Source records
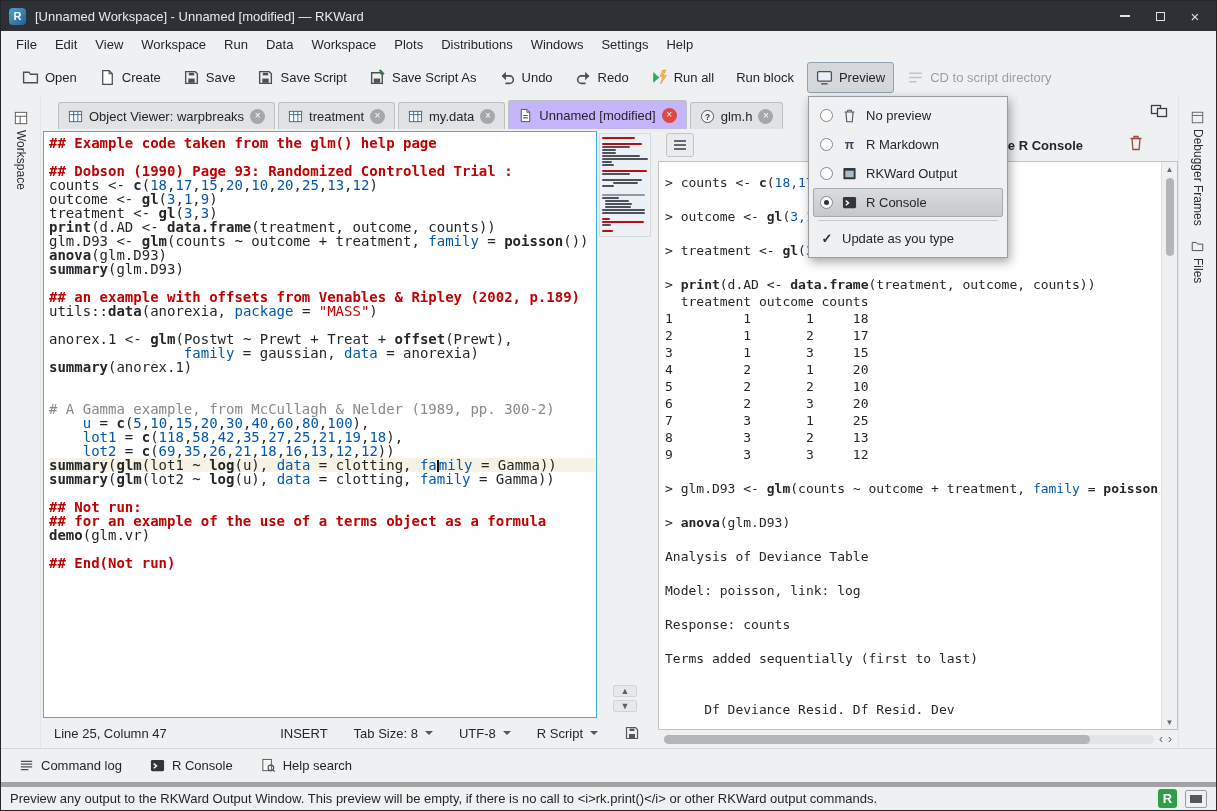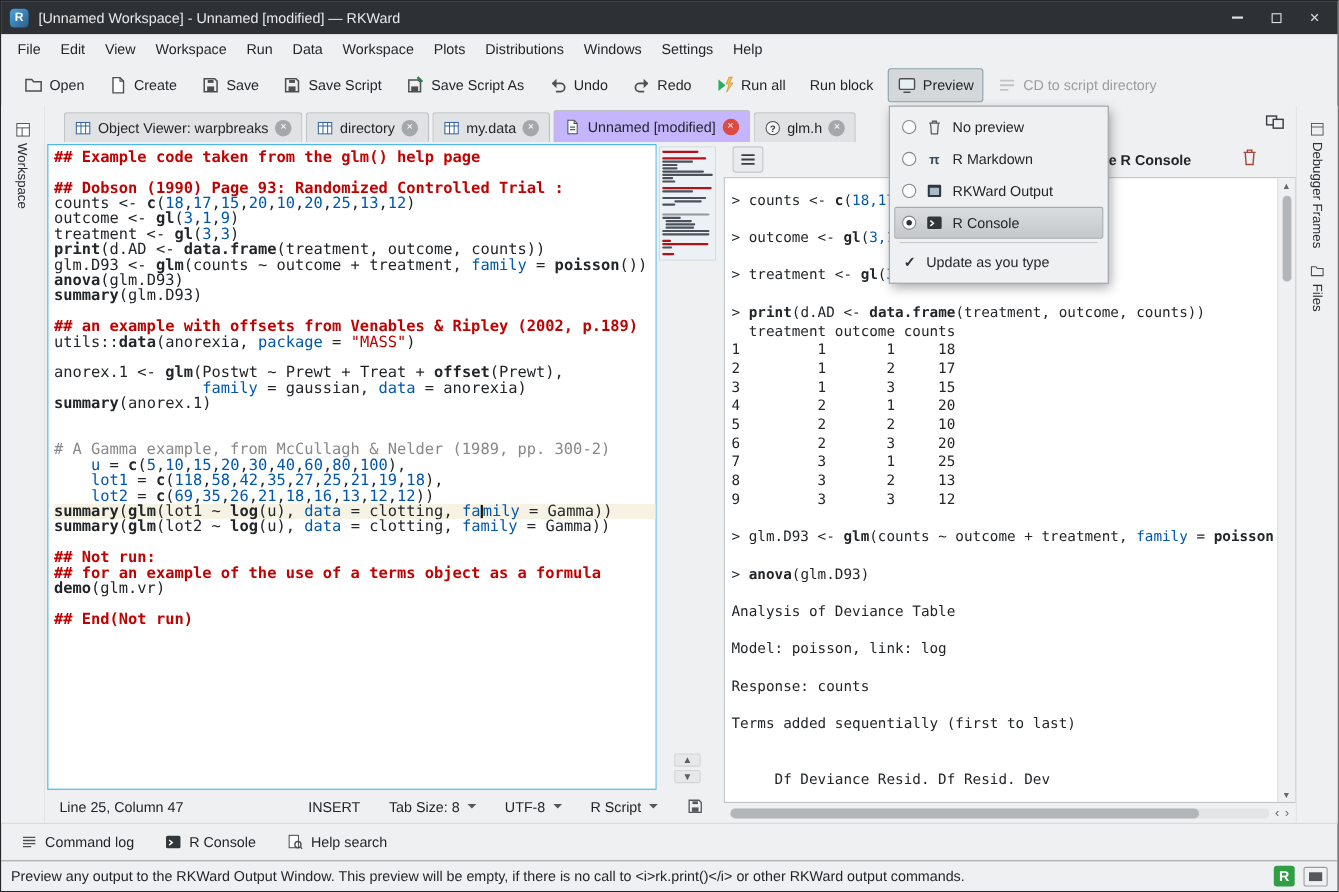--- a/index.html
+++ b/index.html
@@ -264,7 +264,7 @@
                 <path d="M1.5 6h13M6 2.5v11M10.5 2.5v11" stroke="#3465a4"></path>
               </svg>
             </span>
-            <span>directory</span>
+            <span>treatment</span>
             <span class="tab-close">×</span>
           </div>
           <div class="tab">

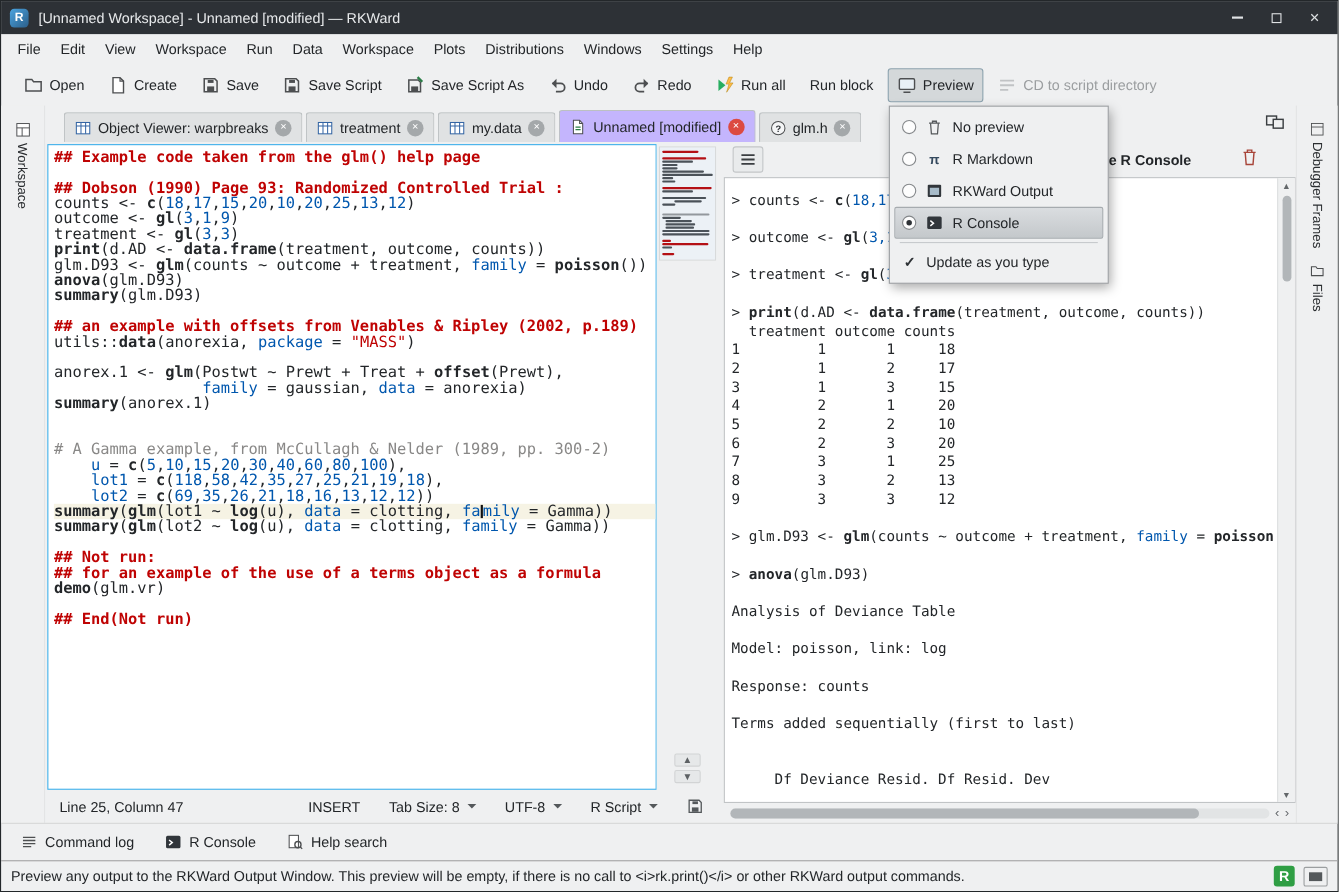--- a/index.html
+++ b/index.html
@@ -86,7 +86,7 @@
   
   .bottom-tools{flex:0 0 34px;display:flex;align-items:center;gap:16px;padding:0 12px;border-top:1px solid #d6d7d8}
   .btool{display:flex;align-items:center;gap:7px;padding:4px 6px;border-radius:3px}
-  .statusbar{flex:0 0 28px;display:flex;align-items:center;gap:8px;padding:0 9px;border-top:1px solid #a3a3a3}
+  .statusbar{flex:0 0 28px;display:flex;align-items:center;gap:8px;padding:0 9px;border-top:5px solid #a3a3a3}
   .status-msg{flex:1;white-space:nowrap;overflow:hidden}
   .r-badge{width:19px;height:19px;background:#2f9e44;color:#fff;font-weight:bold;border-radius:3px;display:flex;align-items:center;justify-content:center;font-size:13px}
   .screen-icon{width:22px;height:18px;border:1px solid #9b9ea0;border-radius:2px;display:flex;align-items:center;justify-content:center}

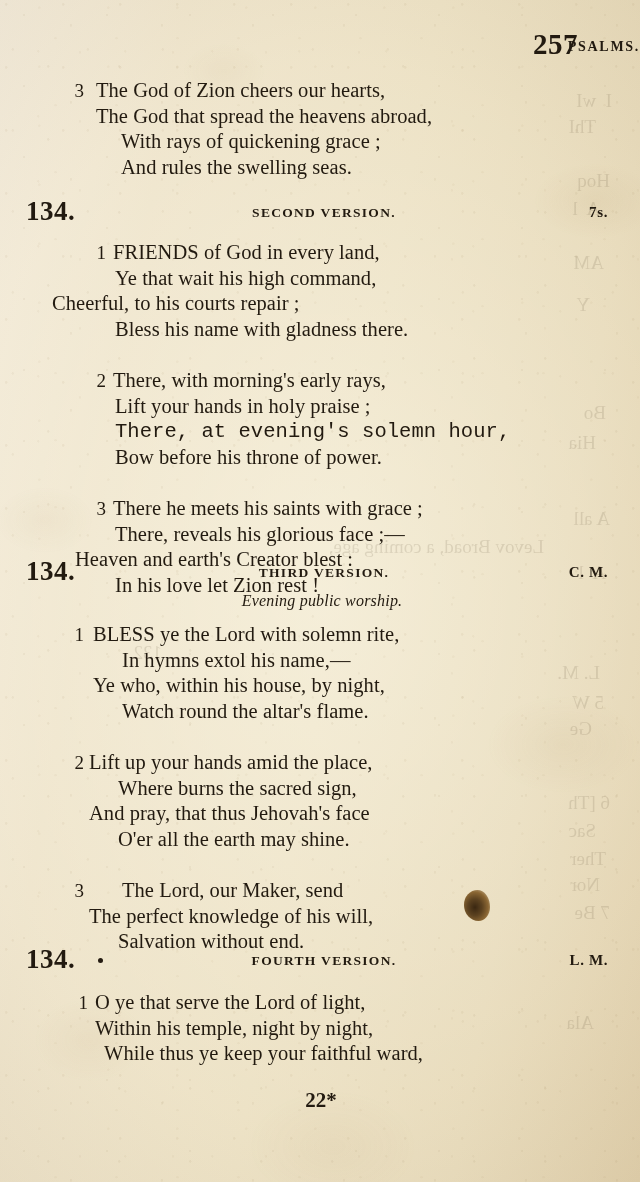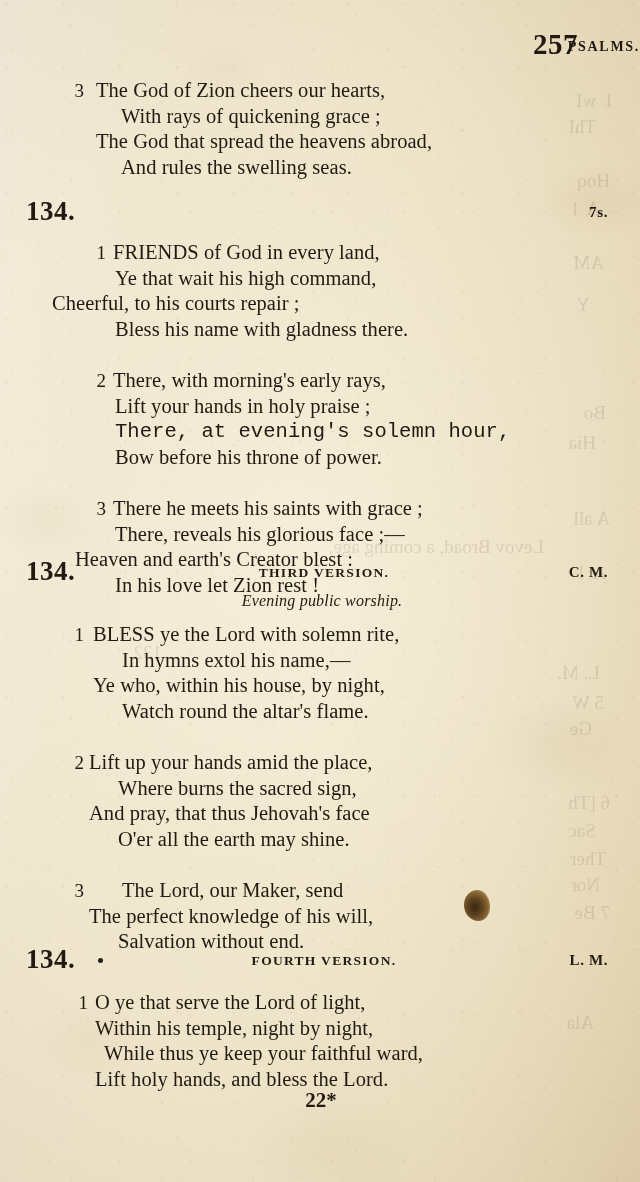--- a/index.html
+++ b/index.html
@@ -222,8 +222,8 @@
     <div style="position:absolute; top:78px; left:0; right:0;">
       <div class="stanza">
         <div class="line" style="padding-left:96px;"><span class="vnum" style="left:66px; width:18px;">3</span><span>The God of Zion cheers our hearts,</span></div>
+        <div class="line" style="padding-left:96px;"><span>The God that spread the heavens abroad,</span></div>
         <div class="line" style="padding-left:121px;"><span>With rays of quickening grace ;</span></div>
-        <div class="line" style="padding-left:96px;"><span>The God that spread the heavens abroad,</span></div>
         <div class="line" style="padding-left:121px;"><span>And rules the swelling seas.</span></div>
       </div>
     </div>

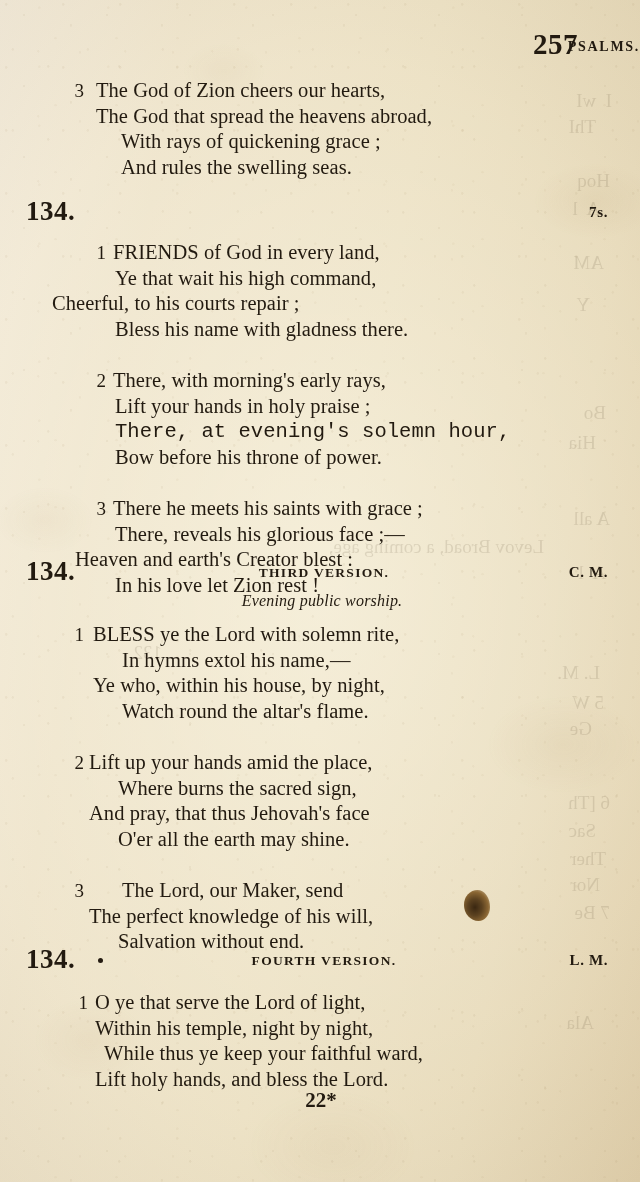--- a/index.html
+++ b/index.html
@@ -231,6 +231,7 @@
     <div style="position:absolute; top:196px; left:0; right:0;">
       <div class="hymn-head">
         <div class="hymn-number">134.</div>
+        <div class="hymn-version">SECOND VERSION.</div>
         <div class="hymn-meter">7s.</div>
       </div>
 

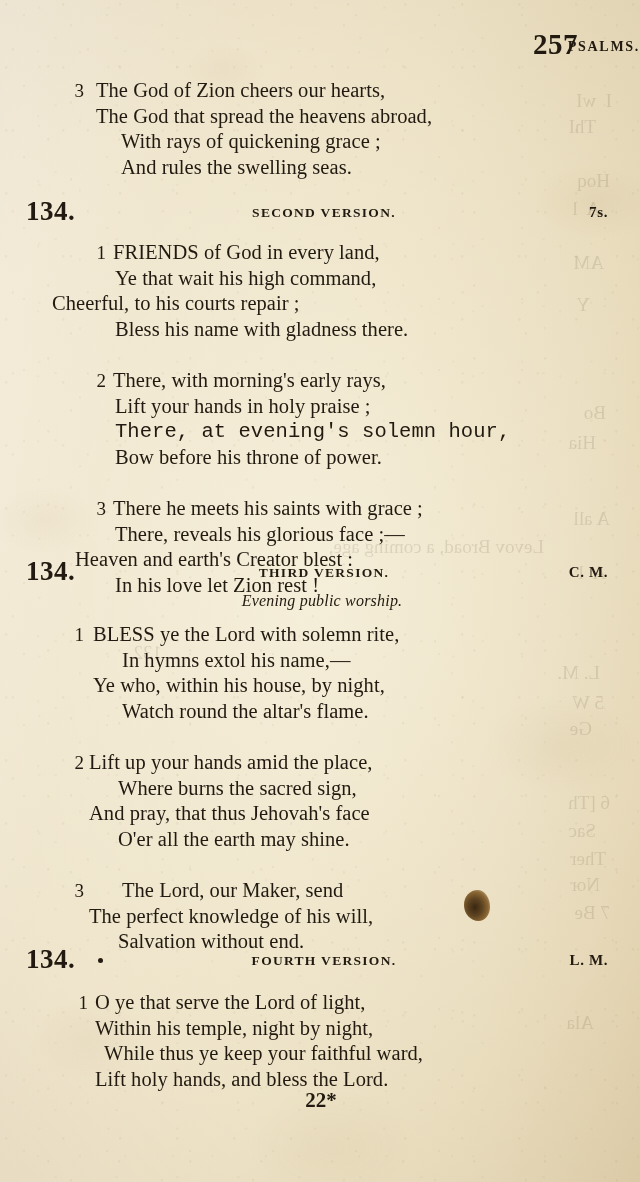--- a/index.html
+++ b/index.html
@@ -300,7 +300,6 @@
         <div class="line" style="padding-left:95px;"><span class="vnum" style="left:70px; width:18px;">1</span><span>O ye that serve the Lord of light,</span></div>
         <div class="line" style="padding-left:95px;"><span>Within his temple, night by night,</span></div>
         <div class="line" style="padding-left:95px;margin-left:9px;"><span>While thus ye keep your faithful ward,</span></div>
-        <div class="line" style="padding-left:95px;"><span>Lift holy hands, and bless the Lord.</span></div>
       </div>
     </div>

--- PROBLEM STATEMENT ---
Write out all the entries precisely as given, omitting each image.

--- RESPONSE BELOW ---
--- a/index.html
+++ b/index.html
@@ -264,7 +264,7 @@
                 <path d="M1.5 6h13M6 2.5v11M10.5 2.5v11" stroke="#3465a4"></path>
               </svg>
             </span>
-            <span>directory</span>
+            <span>treatment</span>
             <span class="tab-close">×</span>
           </div>
           <div class="tab">

--- a/index.html
+++ b/index.html
@@ -86,7 +86,7 @@
   
   .bottom-tools{flex:0 0 34px;display:flex;align-items:center;gap:16px;padding:0 12px;border-top:1px solid #d6d7d8}
   .btool{display:flex;align-items:center;gap:7px;padding:4px 6px;border-radius:3px}
-  .statusbar{flex:0 0 28px;display:flex;align-items:center;gap:8px;padding:0 9px;border-top:1px solid #a3a3a3}
+  .statusbar{flex:0 0 28px;display:flex;align-items:center;gap:8px;padding:0 9px;border-top:5px solid #a3a3a3}
   .status-msg{flex:1;white-space:nowrap;overflow:hidden}
   .r-badge{width:19px;height:19px;background:#2f9e44;color:#fff;font-weight:bold;border-radius:3px;display:flex;align-items:center;justify-content:center;font-size:13px}
   .screen-icon{width:22px;height:18px;border:1px solid #9b9ea0;border-radius:2px;display:flex;align-items:center;justify-content:center}

--- a/index.html
+++ b/index.html
@@ -222,8 +222,8 @@
     <div style="position:absolute; top:78px; left:0; right:0;">
       <div class="stanza">
         <div class="line" style="padding-left:96px;"><span class="vnum" style="left:66px; width:18px;">3</span><span>The God of Zion cheers our hearts,</span></div>
+        <div class="line" style="padding-left:96px;"><span>The God that spread the heavens abroad,</span></div>
         <div class="line" style="padding-left:121px;"><span>With rays of quickening grace ;</span></div>
-        <div class="line" style="padding-left:96px;"><span>The God that spread the heavens abroad,</span></div>
         <div class="line" style="padding-left:121px;"><span>And rules the swelling seas.</span></div>
       </div>
     </div>

--- a/index.html
+++ b/index.html
@@ -231,6 +231,7 @@
     <div style="position:absolute; top:196px; left:0; right:0;">
       <div class="hymn-head">
         <div class="hymn-number">134.</div>
+        <div class="hymn-version">SECOND VERSION.</div>
         <div class="hymn-meter">7s.</div>
       </div>
 

--- a/index.html
+++ b/index.html
@@ -300,7 +300,6 @@
         <div class="line" style="padding-left:95px;"><span class="vnum" style="left:70px; width:18px;">1</span><span>O ye that serve the Lord of light,</span></div>
         <div class="line" style="padding-left:95px;"><span>Within his temple, night by night,</span></div>
         <div class="line" style="padding-left:95px;margin-left:9px;"><span>While thus ye keep your faithful ward,</span></div>
-        <div class="line" style="padding-left:95px;"><span>Lift holy hands, and bless the Lord.</span></div>
       </div>
     </div>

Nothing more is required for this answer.